Letters of Frank Sargeson selected & ed by Sarah Shieff
There are some 500 items in this fascinating selection of Frank Sargeson's letters - a number that nevertheless represents only about a quarter of the more than 6000 which survive. Those were the days. Sargeson would often sit down on a Sunday afternoon and write up to eight letters at a stretch. This selection ranges from a postcard written from Paris in 1927 (on Sargeson's one and only overseas trip) to a note to Janet Frame in 1981, signed "much love (& reverence)" - he had just read Living in the Maniototo. In between comes more than half a century of commentary on the literary life.
Nevertheless, Sargeson remains something of an enigma in our literary culture.
On the one hand he is revered; his house in Takapuna is preserved as a museum; a writers' residency and public lecture series bear his name; students in universities study his early stories; he is the subject of a major biography by Michael King; his reputation as one of the key foundation figures of our literature, especially as the creator of a New Zealand idiom for fiction, is intact.
And yet who, apart from students and aficionados, reads Sargeson these days? Until recently, when a new edition of his stories was released, none of his books was in print; his novels (except for That Summer, which is printed with the stories), including his favourite, Joy of the Worm, languish largely unread. He is in danger of becoming that sad phenomenon - an unread (or at least under-read) classic.
Charles Brasch once wrote a poem about Sargeson entitled Walking Invisible, referring (in part) to the fact that in his fiction at least Sargeson is hard to find, mostly because of his technique of hiding his persona behind that of his fictional narrators, often barely articulate youths, or, in later years, garrulous old codgers.
But in his letters at last we hear the real Sargeson. It is not always the same voice. The tone he adopts when reporting salacious rumours or telling smutty anecdotes to old friends is not the same as that of the dedicated practitioner offering sage advice to would-be young writers. Taken altogether, though, they present the whole man in all his complexity - including his flaws and weaknesses - and marvellously complement King's biography (in which, of course, many are quoted).
In his letters Sargeson is often delightfully unbuttoned. He loves gossip, both kindly and (sometimes) malicious. He offers sweeping and even hilarious opinions of his fellow writers.
Take, for example, this passage from a 1952 letter to William Plomer, a South African-born English writer with whom Sargeson corresponded for decades, about
James K. Baxter, then in his 20s: "The highlight recently was Baxter's public reading of his own poetry. A drunken Calvinist - or a Calvinist drunk, whichever you like: he is a genius or the nearest thing to it I have ever struck: but he'll either be dead, or else locked up for either obscenity or religious mania within the next five years ..."

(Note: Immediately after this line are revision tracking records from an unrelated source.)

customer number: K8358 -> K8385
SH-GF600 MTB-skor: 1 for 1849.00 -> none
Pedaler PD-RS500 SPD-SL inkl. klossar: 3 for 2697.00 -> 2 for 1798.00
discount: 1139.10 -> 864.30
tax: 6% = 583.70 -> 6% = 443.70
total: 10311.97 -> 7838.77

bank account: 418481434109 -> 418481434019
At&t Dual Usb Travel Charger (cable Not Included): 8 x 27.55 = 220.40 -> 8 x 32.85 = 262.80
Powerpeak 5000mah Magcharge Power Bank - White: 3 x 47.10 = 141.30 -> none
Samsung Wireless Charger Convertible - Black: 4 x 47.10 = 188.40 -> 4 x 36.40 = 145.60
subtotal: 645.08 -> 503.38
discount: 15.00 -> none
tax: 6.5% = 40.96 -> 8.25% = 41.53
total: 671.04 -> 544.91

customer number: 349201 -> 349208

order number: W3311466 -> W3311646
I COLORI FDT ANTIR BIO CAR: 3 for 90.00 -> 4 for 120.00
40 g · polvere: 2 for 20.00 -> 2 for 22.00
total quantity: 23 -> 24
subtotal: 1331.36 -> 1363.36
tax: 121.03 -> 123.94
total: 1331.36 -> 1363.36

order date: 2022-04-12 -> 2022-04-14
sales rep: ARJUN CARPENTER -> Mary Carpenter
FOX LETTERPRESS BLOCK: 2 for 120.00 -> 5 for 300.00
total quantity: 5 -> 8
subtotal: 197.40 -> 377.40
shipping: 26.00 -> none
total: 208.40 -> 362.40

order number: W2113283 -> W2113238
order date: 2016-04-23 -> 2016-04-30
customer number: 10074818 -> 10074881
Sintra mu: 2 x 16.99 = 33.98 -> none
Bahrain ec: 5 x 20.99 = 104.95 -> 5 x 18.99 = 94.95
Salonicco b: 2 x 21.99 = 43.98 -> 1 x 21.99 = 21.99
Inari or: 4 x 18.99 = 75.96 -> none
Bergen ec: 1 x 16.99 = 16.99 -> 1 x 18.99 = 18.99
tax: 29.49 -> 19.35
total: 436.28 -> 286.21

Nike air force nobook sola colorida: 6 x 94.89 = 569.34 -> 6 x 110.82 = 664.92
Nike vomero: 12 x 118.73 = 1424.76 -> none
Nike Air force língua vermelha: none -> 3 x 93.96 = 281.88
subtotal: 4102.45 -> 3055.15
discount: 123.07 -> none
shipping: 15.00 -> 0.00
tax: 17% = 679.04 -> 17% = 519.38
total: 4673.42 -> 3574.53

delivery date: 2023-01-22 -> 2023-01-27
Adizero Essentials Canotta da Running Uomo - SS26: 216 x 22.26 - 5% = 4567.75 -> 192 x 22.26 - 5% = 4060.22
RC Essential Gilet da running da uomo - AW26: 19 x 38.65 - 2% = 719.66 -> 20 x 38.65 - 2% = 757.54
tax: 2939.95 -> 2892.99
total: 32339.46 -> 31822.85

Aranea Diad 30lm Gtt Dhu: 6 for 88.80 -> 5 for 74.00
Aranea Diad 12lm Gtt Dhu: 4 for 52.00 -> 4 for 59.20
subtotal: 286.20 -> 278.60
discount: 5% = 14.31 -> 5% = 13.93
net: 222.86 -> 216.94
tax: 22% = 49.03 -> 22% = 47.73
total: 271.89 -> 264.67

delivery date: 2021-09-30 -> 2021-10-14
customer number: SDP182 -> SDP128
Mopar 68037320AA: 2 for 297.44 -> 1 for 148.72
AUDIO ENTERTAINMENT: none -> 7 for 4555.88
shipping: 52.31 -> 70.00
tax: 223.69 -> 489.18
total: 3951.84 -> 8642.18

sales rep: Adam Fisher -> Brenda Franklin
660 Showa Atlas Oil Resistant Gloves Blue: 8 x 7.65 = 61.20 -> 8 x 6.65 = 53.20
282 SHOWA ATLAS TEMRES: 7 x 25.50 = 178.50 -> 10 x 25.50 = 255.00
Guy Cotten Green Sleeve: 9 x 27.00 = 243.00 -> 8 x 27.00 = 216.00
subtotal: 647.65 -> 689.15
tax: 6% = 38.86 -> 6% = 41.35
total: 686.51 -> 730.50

Sargeson was mainly so entertainingly outspoken when he was addressing old friends, with whom he had few inhibitions - people like Plomer, Dan Davin, Charles Brasch, Denis Glover, Roderick Finlayson, E.H. McCormick, Dennis McEldowney, Janet Frame, C.K. Stead - each the recipient of dozens of lively missives.
A different style of letter is when he is responding to requests for advice from young writers (which he did frequently). To them he is invariably courteous, patient, encouraging and opinionated.
Among the younger writers to benefit from his care were David Ballantyne,
John Reece Cole, A.P. Gaskell, Maurice Duggan, Maurice Gee, Bill Pearson.
The complexities of his involvements with people such as Frame, Duggan, Stead and Pearson unfold over several years, giving the book something of the richness and complexity of a many-layered novel.
Sargeson also engaged in a number of lively feuds with which he entertained his friends. Examples of people who aroused his ire (not always fairly) were M.H. Holcroft (as editor of the Listener), Maurice Shadbolt, academics such as J.C. Reid and Ian Gordon and publisher Blackwood Paul.
Sarah Shieff has made an impeccable job of editing the book. She provides notes on key correspondents and often precedes or follows particular letters with helpful information.
The book is also well supplied with indexes and other aids to the reader. A solid hardback more than 600 pages in length, this engaging book should be on the shelf of anyone with a serious interest in New Zealand writing.
Peter Simpson is an Auckland reviewer.